▶
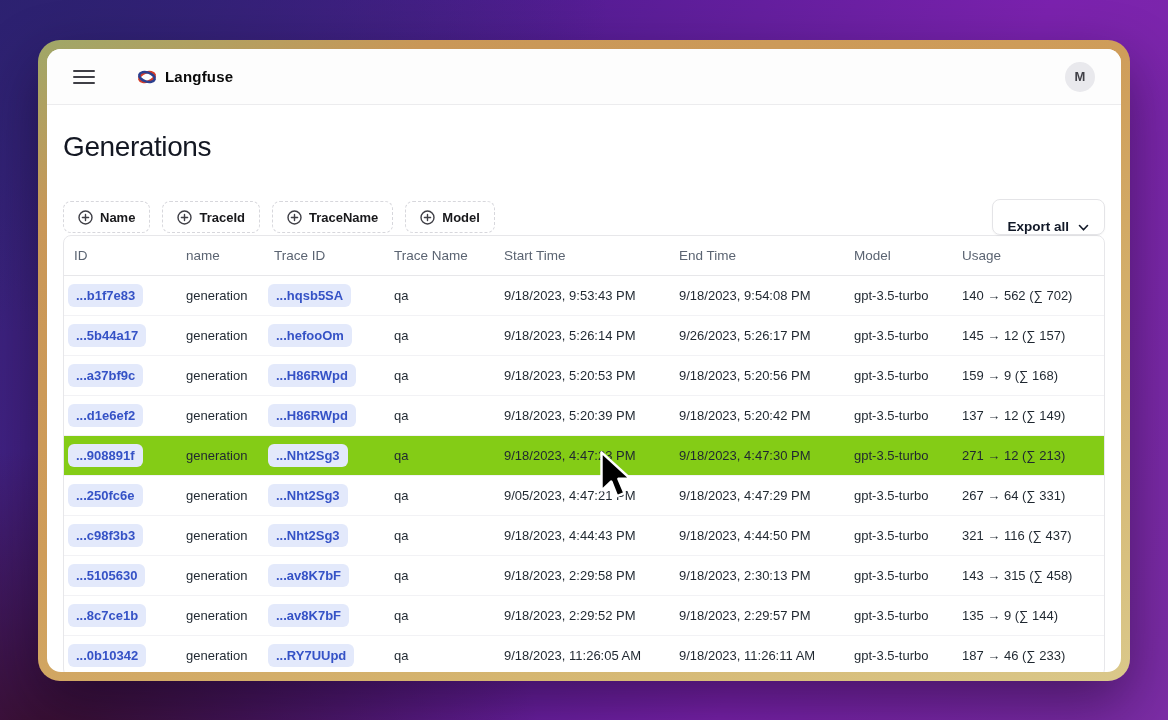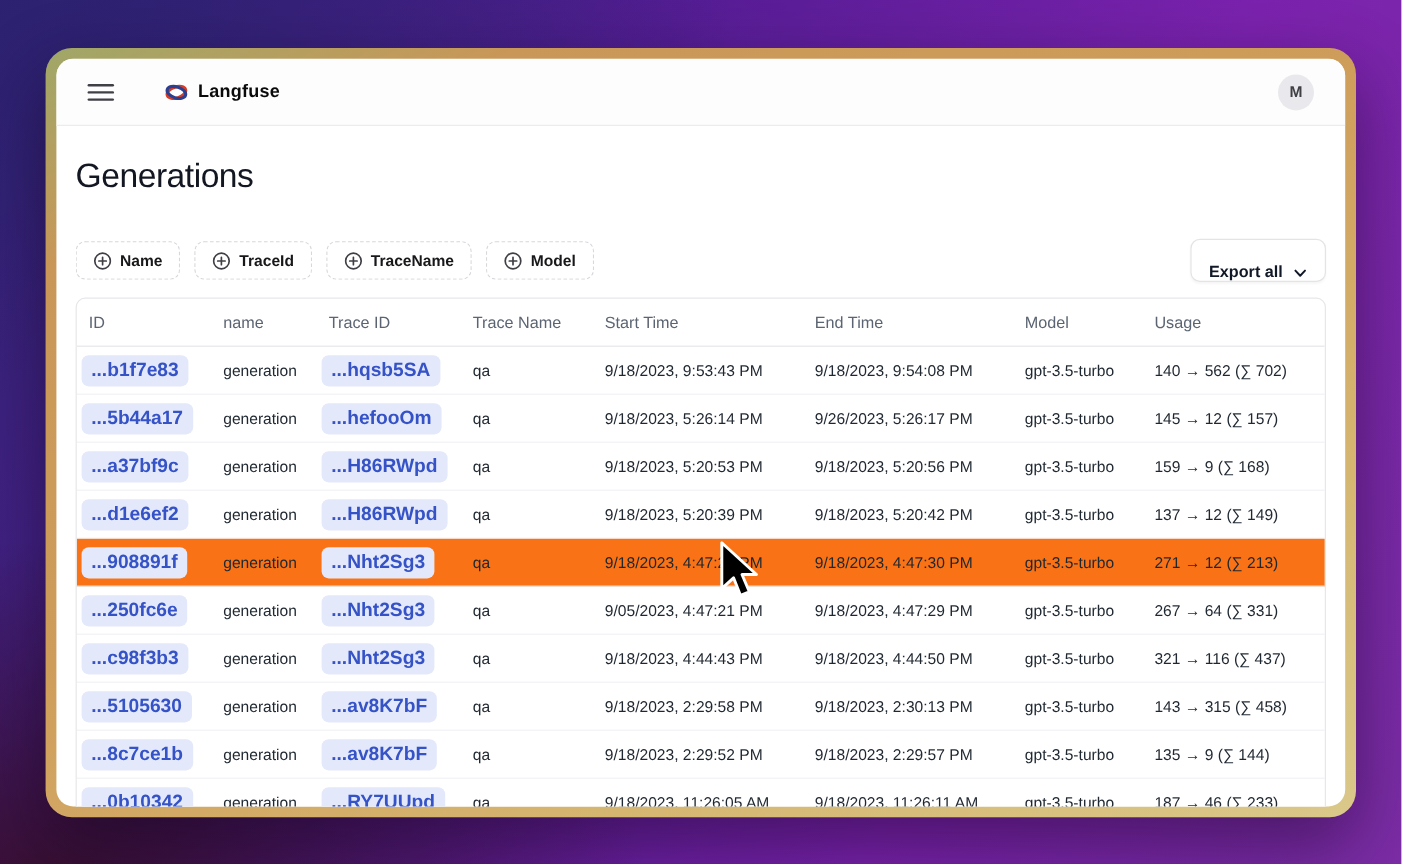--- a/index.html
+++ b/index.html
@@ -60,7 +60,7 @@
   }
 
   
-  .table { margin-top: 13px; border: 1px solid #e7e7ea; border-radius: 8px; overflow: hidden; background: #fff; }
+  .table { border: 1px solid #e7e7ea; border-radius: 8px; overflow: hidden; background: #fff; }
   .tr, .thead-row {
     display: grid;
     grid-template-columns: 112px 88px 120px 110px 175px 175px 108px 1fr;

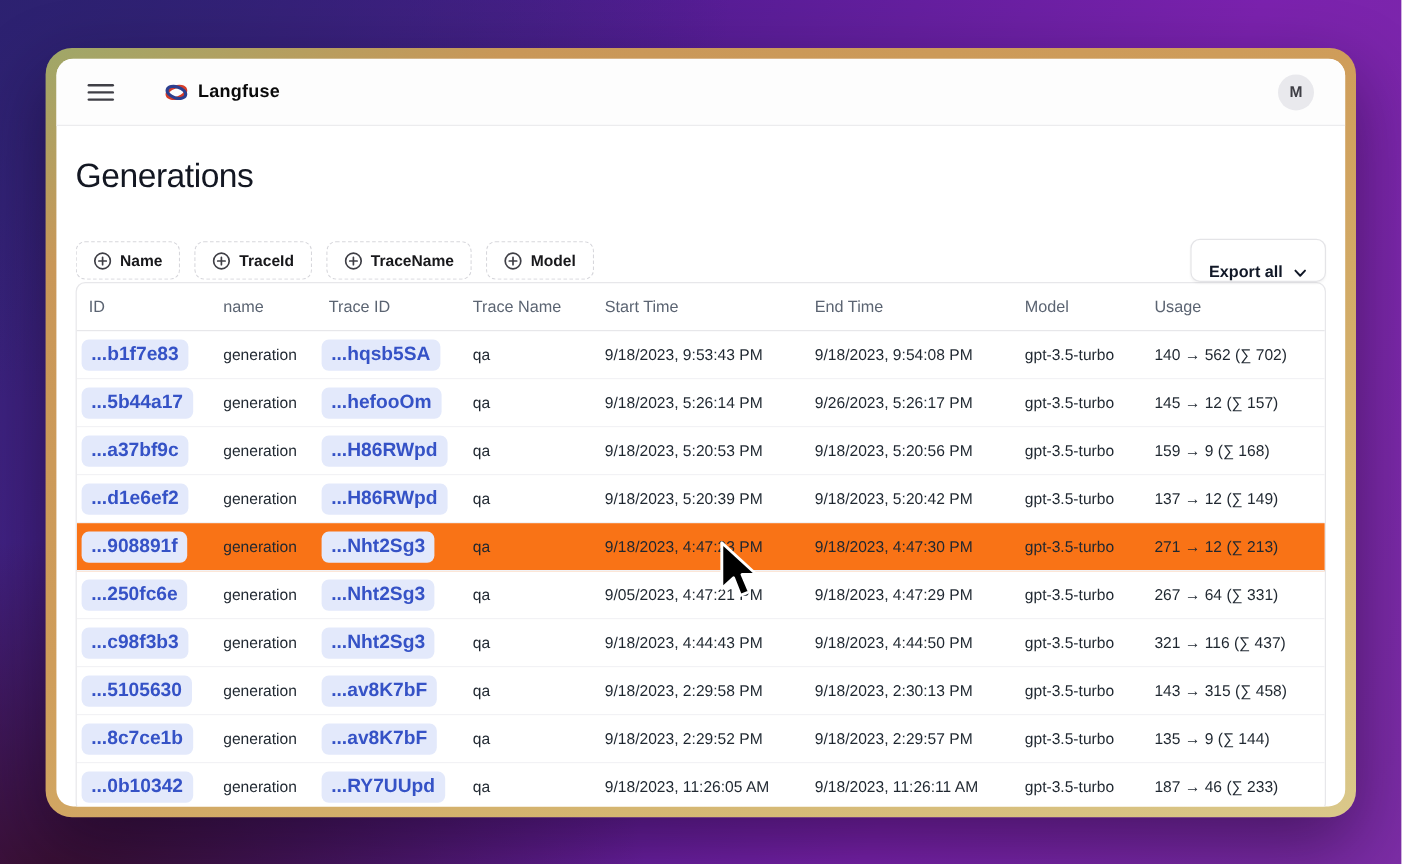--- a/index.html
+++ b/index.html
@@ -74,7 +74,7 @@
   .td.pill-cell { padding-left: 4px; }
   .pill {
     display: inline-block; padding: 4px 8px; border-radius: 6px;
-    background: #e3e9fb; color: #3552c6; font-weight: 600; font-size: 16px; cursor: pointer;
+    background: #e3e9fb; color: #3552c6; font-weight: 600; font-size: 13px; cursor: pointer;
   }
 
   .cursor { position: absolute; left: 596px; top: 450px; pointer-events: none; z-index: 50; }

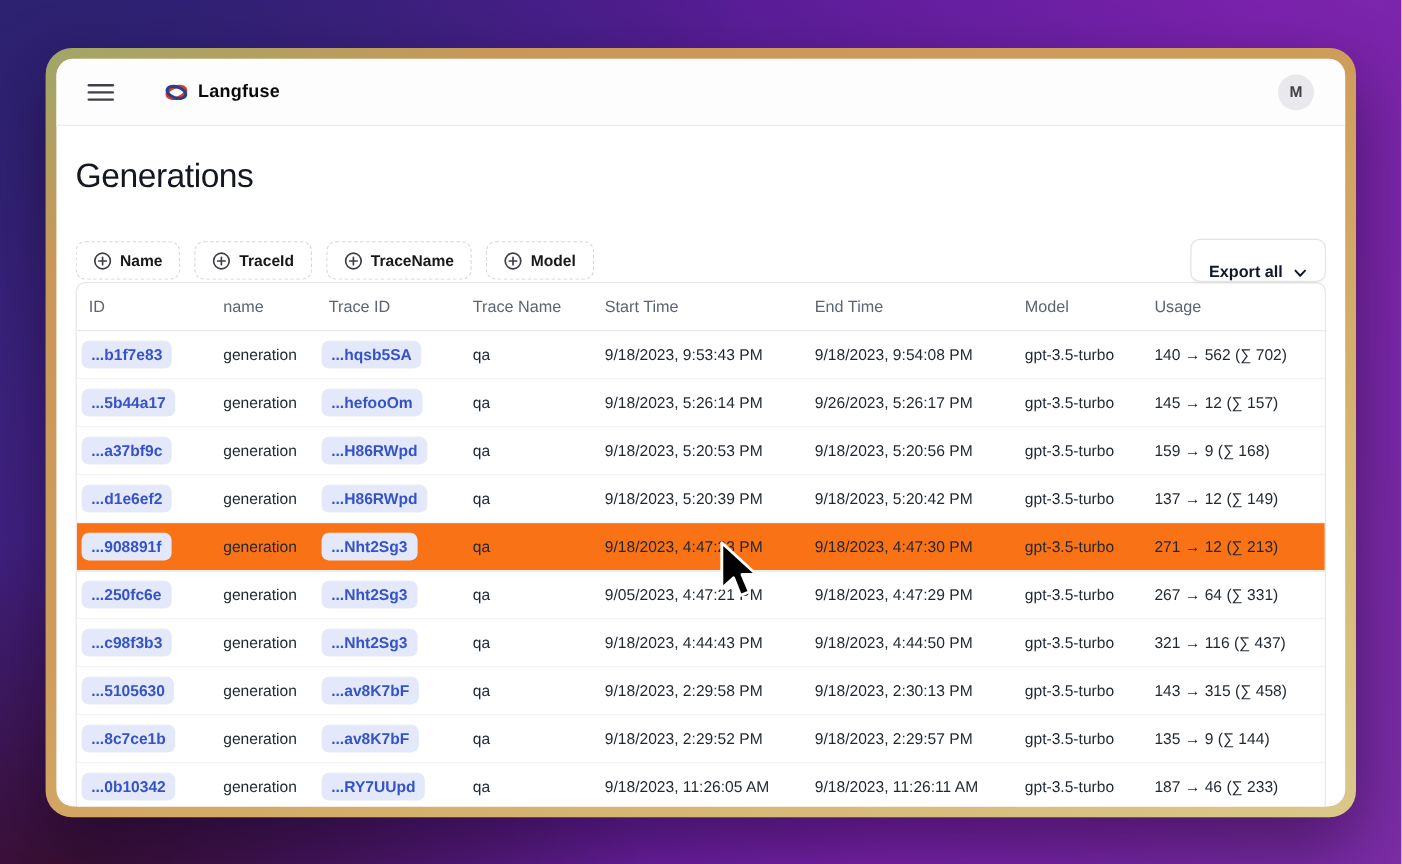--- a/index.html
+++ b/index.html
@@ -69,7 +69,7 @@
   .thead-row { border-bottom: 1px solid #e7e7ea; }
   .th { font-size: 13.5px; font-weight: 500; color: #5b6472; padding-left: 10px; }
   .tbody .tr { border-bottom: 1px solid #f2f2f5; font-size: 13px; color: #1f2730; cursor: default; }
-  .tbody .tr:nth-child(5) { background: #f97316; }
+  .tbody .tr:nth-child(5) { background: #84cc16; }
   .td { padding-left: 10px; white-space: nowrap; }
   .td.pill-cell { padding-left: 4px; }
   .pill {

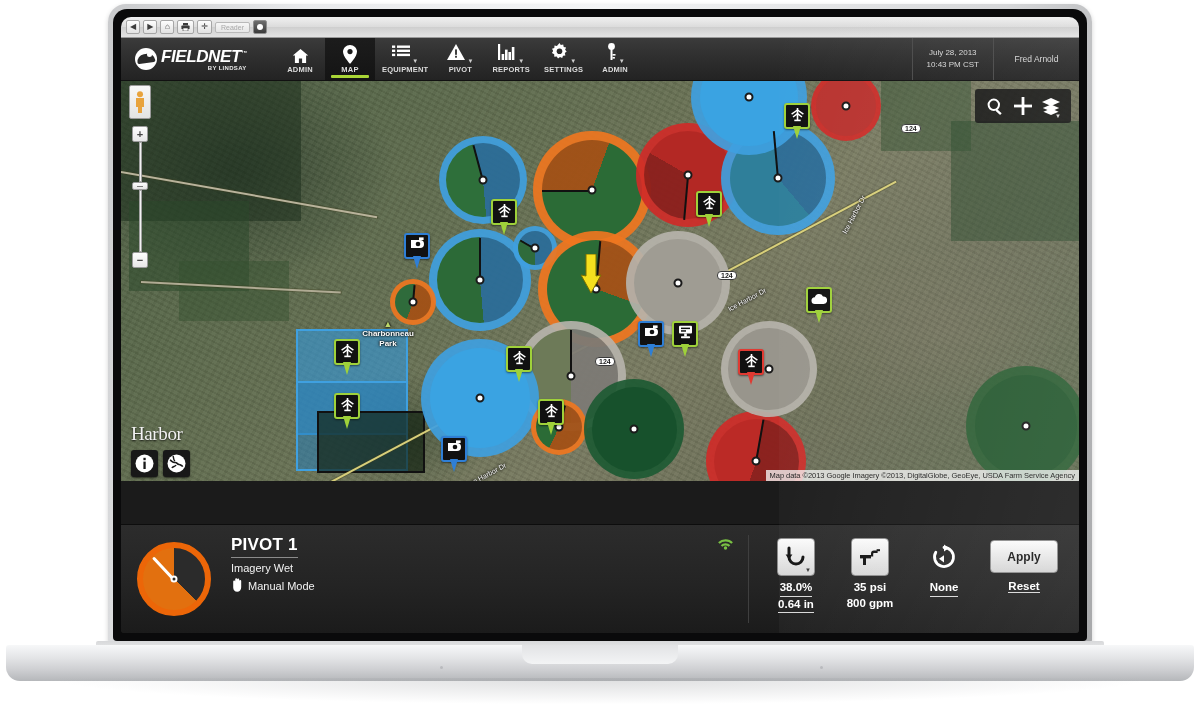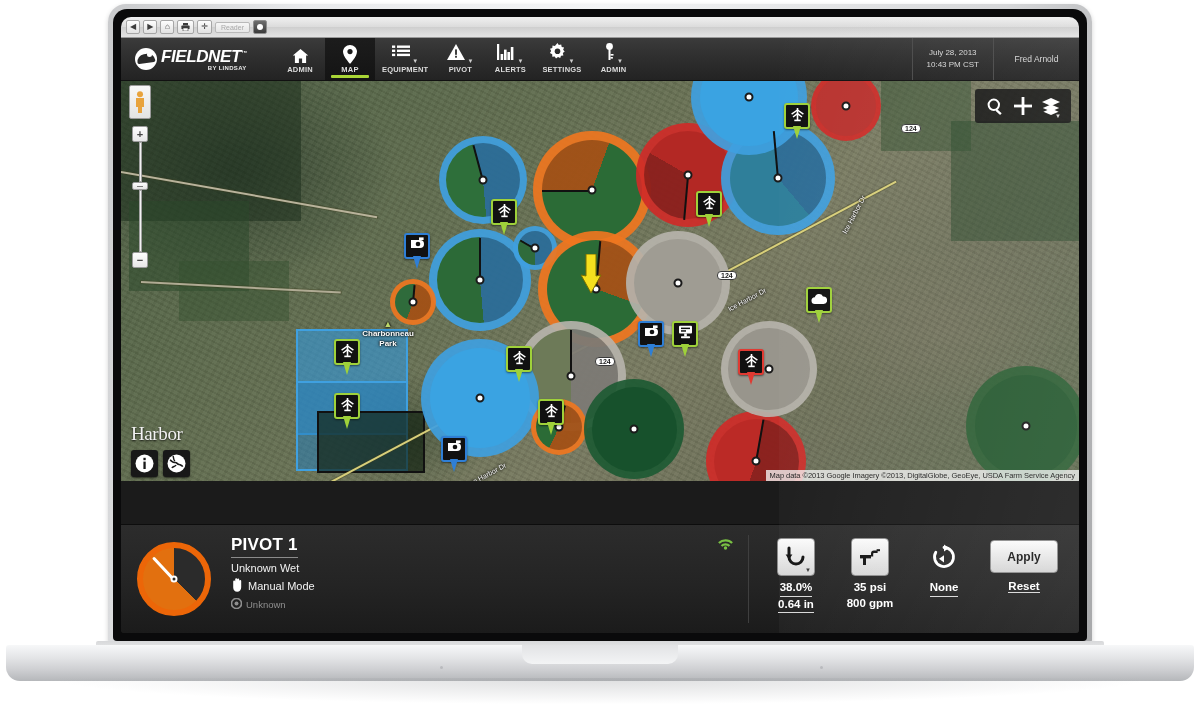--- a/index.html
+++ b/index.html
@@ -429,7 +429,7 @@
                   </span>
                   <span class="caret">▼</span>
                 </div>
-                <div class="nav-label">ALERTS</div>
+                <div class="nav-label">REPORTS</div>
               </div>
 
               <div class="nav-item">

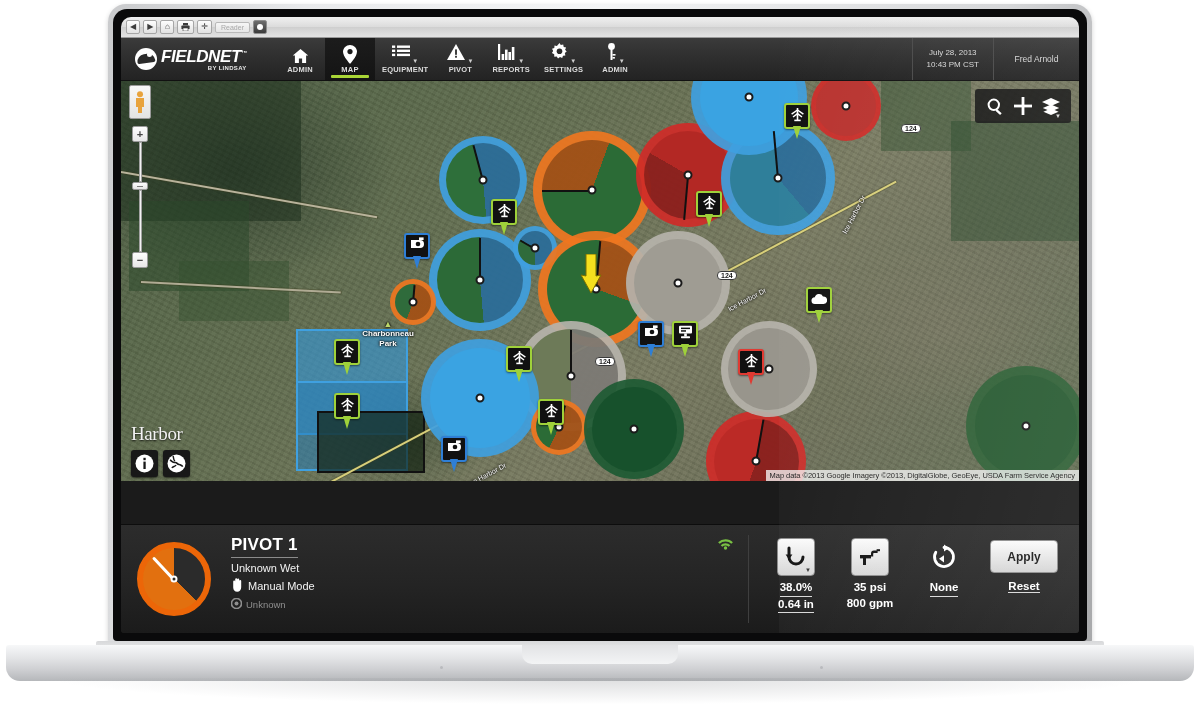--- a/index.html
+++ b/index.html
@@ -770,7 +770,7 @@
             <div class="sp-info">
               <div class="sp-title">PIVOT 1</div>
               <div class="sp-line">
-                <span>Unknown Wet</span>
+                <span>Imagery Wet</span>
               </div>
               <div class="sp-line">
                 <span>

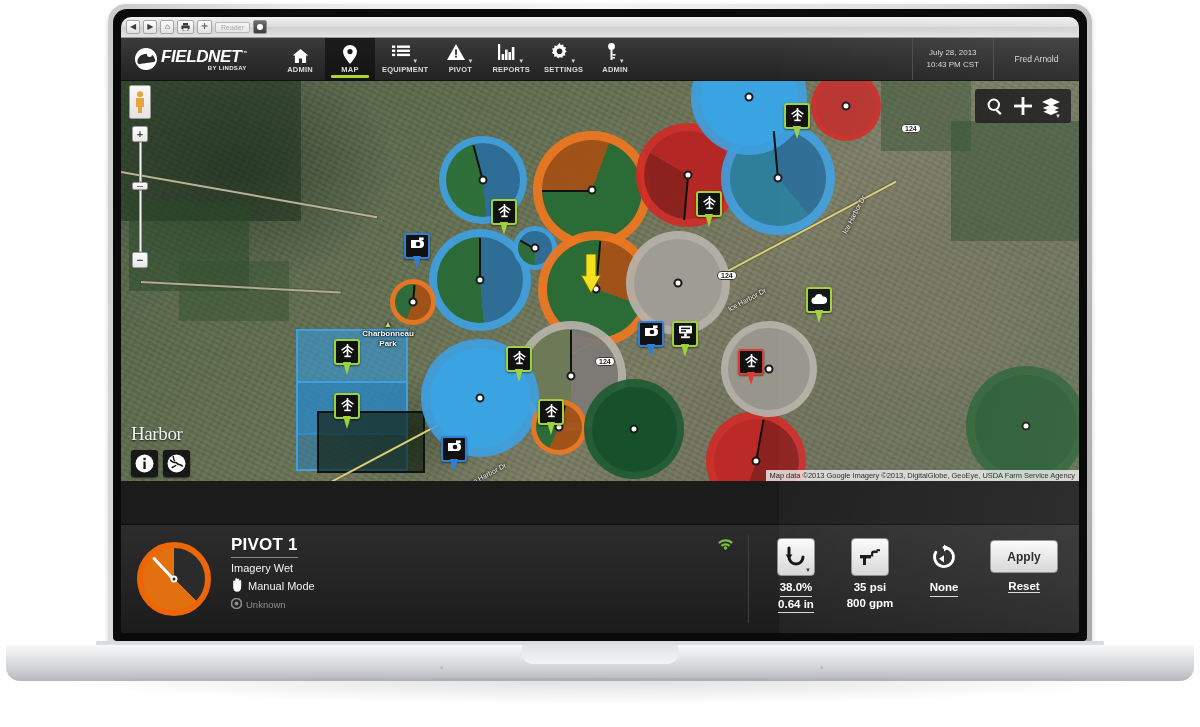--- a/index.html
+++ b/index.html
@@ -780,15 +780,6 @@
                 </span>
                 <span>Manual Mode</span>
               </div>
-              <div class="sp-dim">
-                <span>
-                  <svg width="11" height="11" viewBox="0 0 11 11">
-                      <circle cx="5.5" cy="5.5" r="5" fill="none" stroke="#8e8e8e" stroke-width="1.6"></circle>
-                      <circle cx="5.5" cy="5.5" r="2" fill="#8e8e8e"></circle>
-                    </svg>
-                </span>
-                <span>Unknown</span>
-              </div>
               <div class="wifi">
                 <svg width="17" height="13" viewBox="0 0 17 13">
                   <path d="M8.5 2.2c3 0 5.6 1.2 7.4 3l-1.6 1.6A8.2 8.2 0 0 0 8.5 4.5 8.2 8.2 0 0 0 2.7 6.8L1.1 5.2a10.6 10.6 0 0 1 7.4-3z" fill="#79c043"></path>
◀
Assigned task – Output a precise copy of the entries, leaving the images out.

Result –
--- a/index.html
+++ b/index.html
@@ -60,7 +60,7 @@
   }
 
   
-  .table { margin-top: 13px; border: 1px solid #e7e7ea; border-radius: 8px; overflow: hidden; background: #fff; }
+  .table { border: 1px solid #e7e7ea; border-radius: 8px; overflow: hidden; background: #fff; }
   .tr, .thead-row {
     display: grid;
     grid-template-columns: 112px 88px 120px 110px 175px 175px 108px 1fr;

--- a/index.html
+++ b/index.html
@@ -74,7 +74,7 @@
   .td.pill-cell { padding-left: 4px; }
   .pill {
     display: inline-block; padding: 4px 8px; border-radius: 6px;
-    background: #e3e9fb; color: #3552c6; font-weight: 600; font-size: 16px; cursor: pointer;
+    background: #e3e9fb; color: #3552c6; font-weight: 600; font-size: 13px; cursor: pointer;
   }
 
   .cursor { position: absolute; left: 596px; top: 450px; pointer-events: none; z-index: 50; }

--- a/index.html
+++ b/index.html
@@ -69,7 +69,7 @@
   .thead-row { border-bottom: 1px solid #e7e7ea; }
   .th { font-size: 13.5px; font-weight: 500; color: #5b6472; padding-left: 10px; }
   .tbody .tr { border-bottom: 1px solid #f2f2f5; font-size: 13px; color: #1f2730; cursor: default; }
-  .tbody .tr:nth-child(5) { background: #f97316; }
+  .tbody .tr:nth-child(5) { background: #84cc16; }
   .td { padding-left: 10px; white-space: nowrap; }
   .td.pill-cell { padding-left: 4px; }
   .pill {

--- a/index.html
+++ b/index.html
@@ -429,7 +429,7 @@
                   </span>
                   <span class="caret">▼</span>
                 </div>
-                <div class="nav-label">ALERTS</div>
+                <div class="nav-label">REPORTS</div>
               </div>
 
               <div class="nav-item">

--- a/index.html
+++ b/index.html
@@ -770,7 +770,7 @@
             <div class="sp-info">
               <div class="sp-title">PIVOT 1</div>
               <div class="sp-line">
-                <span>Unknown Wet</span>
+                <span>Imagery Wet</span>
               </div>
               <div class="sp-line">
                 <span>

--- a/index.html
+++ b/index.html
@@ -780,15 +780,6 @@
                 </span>
                 <span>Manual Mode</span>
               </div>
-              <div class="sp-dim">
-                <span>
-                  <svg width="11" height="11" viewBox="0 0 11 11">
-                      <circle cx="5.5" cy="5.5" r="5" fill="none" stroke="#8e8e8e" stroke-width="1.6"></circle>
-                      <circle cx="5.5" cy="5.5" r="2" fill="#8e8e8e"></circle>
-                    </svg>
-                </span>
-                <span>Unknown</span>
-              </div>
               <div class="wifi">
                 <svg width="17" height="13" viewBox="0 0 17 13">
                   <path d="M8.5 2.2c3 0 5.6 1.2 7.4 3l-1.6 1.6A8.2 8.2 0 0 0 8.5 4.5 8.2 8.2 0 0 0 2.7 6.8L1.1 5.2a10.6 10.6 0 0 1 7.4-3z" fill="#79c043"></path>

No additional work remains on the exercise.